Spektrum: Menelusuri Sudut Dunia

SHARE

Film dokumenter senantiasa mengalami perkembangan yang amat dinamis. Gaya dan cara tutur baru terus-menerus bermunculan, sementara batasan antara fiksi dan dokumenter semakin kabur. Dokumenter tak lagi dimaknai sebagai reportase jurnalistik semata. Berbagai inovasi tak syak hadir dengan menggabungkan berbagai elemen dan eksperimentasi. Program Spektrum pada FFD 2018 merupakan respon atas berbagai perkembangan yang hadir dalam ranah dokumenter, sebagai buah eksplorasi atas sinema dokumenter dunia. Menghindari berasyik masyuk dengan isi kepala kami sendiri dan menutup diri, FFD melongok beberapa judul-judul pilihan yang kami bawa dari festival-festival lain di dunia, seperti Cannes, CPH: DOX, hingga Cinema du Reel.

Program Spektrum akan menampilkan enam buah film; Braguino, L’Opera, Les Indes Galantes, Makala, Etage 39, dan Hillbrow.

Braguino (2017) bercerita tentang dua keluarga –Braguines dan Kilines– yang hidup dalam aturan dan prinsip yang dibuat masing-masing. Mereka menolak bicara dan menjauhkan diri dari dunia luar.

Mengangkat cerita di balik layar dalam skena opera di Paris, L’Opéra (2017) mengungkap kisah-kisah kehidupan di dalam salah satu pusat institusi kesenian paling prestisius di dunia.

Dalam Les Indes Galantes (2017), kita akan mengamati cara Clément Cogitore –selaku sutradara- dalam menciptakan pertarungan antara budaya urban dan musik dari Jean-Philippe Rameu, salah satu komponis besar Perancis, di panggung Opera Bastille.

Dalam Makala (2017), kita melihat percobaan untuk menggapai mimpi dan kebahagiaan dari perspektif petani muda di Kongo yang sehari-harinya membuat dan menjual arang untuk bertahan hidup.

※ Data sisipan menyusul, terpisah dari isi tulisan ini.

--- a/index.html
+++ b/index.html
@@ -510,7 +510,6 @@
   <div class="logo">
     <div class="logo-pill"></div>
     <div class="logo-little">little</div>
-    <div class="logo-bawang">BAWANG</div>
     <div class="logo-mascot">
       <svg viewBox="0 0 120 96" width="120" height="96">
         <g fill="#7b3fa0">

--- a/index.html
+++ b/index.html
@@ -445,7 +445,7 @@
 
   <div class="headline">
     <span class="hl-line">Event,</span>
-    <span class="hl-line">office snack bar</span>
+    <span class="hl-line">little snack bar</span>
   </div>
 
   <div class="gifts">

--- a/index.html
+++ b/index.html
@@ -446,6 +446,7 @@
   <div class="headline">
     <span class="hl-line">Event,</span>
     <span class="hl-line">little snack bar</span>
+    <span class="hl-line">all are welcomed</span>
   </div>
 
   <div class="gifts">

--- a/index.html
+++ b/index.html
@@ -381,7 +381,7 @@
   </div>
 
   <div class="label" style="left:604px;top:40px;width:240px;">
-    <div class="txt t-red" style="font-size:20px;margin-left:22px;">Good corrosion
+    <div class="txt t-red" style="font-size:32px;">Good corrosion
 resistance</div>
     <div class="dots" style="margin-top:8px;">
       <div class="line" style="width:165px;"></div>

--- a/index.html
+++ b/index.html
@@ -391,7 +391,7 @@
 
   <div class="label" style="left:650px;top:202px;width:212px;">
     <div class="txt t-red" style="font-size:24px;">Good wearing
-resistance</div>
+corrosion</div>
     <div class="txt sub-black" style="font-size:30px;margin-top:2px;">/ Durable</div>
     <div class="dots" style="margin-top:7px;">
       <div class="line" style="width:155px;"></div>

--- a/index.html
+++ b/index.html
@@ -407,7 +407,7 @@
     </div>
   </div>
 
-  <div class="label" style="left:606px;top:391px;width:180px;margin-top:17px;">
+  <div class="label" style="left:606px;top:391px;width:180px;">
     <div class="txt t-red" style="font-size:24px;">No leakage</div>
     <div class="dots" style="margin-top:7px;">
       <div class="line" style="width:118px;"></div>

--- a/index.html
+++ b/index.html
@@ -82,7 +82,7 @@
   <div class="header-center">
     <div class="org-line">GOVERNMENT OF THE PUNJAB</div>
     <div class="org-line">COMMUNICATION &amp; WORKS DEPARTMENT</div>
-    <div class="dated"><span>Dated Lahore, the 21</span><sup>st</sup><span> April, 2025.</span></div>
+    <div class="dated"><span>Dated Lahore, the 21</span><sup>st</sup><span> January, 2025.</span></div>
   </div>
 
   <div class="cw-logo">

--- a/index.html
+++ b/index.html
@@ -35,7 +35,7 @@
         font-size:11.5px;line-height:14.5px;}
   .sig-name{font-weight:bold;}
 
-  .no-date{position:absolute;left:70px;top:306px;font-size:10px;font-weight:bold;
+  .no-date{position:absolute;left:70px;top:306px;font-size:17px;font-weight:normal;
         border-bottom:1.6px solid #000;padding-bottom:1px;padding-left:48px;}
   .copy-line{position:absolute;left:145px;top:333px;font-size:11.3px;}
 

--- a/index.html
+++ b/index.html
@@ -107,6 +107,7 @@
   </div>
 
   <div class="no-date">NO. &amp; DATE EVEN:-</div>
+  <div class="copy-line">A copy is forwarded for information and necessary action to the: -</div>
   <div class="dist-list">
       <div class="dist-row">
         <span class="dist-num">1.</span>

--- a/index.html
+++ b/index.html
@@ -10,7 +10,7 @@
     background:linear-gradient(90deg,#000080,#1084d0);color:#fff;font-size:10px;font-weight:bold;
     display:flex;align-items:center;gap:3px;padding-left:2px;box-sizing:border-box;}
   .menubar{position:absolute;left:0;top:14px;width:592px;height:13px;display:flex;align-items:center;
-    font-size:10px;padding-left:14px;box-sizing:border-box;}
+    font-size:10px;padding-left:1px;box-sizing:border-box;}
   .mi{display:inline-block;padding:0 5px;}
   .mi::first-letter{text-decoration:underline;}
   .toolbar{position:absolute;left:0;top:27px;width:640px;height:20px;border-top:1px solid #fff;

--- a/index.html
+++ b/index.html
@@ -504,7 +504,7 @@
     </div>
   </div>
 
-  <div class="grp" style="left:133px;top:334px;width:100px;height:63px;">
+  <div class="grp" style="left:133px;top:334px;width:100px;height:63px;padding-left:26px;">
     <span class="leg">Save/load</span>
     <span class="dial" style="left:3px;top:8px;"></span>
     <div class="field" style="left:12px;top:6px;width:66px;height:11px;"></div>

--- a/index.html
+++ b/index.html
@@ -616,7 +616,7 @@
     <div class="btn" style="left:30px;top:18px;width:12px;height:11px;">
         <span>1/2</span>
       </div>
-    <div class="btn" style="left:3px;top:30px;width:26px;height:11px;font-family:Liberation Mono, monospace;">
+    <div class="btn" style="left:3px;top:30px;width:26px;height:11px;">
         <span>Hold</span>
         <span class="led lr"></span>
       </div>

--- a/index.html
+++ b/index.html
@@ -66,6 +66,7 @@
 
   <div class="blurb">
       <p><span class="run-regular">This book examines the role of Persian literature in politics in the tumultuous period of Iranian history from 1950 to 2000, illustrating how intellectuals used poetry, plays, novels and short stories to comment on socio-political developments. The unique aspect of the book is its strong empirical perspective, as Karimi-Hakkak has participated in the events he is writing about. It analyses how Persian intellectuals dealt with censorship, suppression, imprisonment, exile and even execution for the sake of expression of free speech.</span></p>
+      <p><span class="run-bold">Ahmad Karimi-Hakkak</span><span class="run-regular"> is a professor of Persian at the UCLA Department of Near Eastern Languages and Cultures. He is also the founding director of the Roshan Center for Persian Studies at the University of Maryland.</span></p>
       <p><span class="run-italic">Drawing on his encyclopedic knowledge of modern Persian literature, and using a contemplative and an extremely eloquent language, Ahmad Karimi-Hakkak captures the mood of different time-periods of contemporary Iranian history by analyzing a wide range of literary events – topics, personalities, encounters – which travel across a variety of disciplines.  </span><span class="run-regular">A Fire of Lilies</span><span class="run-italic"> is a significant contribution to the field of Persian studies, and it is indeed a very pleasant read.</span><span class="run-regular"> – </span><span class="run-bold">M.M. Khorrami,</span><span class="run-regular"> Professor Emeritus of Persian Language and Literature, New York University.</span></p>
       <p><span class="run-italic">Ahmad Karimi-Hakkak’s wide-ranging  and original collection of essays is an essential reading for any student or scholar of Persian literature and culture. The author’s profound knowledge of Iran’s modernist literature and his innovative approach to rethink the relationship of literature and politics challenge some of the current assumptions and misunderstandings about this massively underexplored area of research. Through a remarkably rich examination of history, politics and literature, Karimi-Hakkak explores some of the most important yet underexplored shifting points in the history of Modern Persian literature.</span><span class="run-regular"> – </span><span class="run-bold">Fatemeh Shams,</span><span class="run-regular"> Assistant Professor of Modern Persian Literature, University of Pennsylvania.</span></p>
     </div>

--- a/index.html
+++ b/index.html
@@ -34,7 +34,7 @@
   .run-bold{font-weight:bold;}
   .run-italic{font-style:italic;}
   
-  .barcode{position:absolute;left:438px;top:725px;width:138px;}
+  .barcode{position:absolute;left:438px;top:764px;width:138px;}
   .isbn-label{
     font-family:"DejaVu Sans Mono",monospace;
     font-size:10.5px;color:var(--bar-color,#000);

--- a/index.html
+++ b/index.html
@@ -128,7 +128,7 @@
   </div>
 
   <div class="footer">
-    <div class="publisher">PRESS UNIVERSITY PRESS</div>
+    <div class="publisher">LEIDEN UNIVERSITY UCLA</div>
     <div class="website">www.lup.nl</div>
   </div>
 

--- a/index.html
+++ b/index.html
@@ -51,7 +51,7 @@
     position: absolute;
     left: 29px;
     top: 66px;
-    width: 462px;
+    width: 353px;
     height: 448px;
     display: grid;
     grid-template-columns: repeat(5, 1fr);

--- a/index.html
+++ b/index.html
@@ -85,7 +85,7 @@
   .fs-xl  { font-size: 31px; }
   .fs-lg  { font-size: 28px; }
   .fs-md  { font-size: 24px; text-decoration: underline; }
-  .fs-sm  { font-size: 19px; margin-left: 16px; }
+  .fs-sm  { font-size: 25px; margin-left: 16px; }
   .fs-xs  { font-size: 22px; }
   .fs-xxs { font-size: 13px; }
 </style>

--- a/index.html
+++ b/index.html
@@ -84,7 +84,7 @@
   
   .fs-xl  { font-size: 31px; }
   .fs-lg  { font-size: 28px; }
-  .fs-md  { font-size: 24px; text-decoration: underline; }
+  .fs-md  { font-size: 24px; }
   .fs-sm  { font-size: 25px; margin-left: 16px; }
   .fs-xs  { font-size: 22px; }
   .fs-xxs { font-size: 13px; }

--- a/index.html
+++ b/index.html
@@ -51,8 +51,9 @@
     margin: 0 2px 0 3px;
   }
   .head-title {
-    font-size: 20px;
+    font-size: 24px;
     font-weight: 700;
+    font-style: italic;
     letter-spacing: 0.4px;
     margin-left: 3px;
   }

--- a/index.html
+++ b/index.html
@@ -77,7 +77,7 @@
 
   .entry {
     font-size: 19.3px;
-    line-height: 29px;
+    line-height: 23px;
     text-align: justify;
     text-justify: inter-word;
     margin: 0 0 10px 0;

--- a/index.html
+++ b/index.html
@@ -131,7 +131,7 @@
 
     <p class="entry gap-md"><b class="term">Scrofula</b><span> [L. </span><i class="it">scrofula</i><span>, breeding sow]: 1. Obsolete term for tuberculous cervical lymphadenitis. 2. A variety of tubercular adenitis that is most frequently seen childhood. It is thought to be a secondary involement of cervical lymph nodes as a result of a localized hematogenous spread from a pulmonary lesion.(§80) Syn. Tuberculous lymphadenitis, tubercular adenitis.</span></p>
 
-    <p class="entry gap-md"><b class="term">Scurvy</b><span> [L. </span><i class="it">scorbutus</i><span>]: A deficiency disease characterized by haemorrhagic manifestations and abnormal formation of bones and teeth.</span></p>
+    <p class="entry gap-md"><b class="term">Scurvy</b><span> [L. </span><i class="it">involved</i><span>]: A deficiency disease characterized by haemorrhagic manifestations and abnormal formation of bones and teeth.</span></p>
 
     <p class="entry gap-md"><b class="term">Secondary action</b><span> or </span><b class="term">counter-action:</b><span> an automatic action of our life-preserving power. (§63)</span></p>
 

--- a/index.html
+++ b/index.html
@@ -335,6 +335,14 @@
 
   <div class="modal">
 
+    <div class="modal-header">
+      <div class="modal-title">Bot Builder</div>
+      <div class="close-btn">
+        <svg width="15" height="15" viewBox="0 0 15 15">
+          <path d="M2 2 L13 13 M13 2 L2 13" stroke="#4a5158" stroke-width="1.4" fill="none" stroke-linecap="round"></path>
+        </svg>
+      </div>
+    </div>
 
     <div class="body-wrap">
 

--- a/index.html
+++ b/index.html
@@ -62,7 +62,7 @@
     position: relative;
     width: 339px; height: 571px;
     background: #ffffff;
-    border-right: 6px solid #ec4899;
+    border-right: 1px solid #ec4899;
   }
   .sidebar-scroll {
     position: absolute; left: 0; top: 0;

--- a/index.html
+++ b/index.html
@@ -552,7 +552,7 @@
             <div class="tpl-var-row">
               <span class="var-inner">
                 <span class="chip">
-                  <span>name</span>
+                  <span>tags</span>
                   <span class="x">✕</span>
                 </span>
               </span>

Spektrum kali ini turut menghadirkan salah satu seniman Perancis, Nicolas Boone yang menggunakan medium film sebagai eksperimentasi ruang. Dalam Etage 39 (2017), Boone menggunakan lanskap yang tidak tersentuh jejak manusia sebagai latar dalam percobaan nonskrip. Proyek ini sengaja mengaburkan landmark temporal dan geografis pada manusia-manusia yang direkam lewat shot-shot terencana di belakang green screen yang diisi oleh footage pemandangan. Mereka seolah berkelana, tetapi tak ke mana-mana.

Eksperimen ruang tidak hanya dilakukan Boone dalam pembuatan film, tetapi juga dalam ekshibisi karyanya. Lewat Hillbrow (2014) yang direkam dengan teknik long take, ruang menjadi tak terbatas. Perpanjangan ruang tayang dari bioskop gelap ke ruang pameran dalam karya ini menawarkan transformasi baru dalam sinema. Ruang sebagai gagasan dan tempat sebagai lintasan akan dieksplorasi lewat berbagai pilihan film dalam Spektrum.

Pemutaran Program Spektrum akan digelar pada 5-11 Desember 2018 di IFI-LIP Yogyakarta. Agenda pemutaran secara lengkap dapat dilihat di jadwal. Program ini akan diikuti dengan sesi diskusi bersama Nicolas Boone pada tanggal 6 Desember 2018 jam 15.00 WIB di IFI-LIP Yogyakarta,  yang terselenggara berkat dukungan Institut Francais d’Indonesie dan Lembaga Indonesia Perancis Yogyakarta.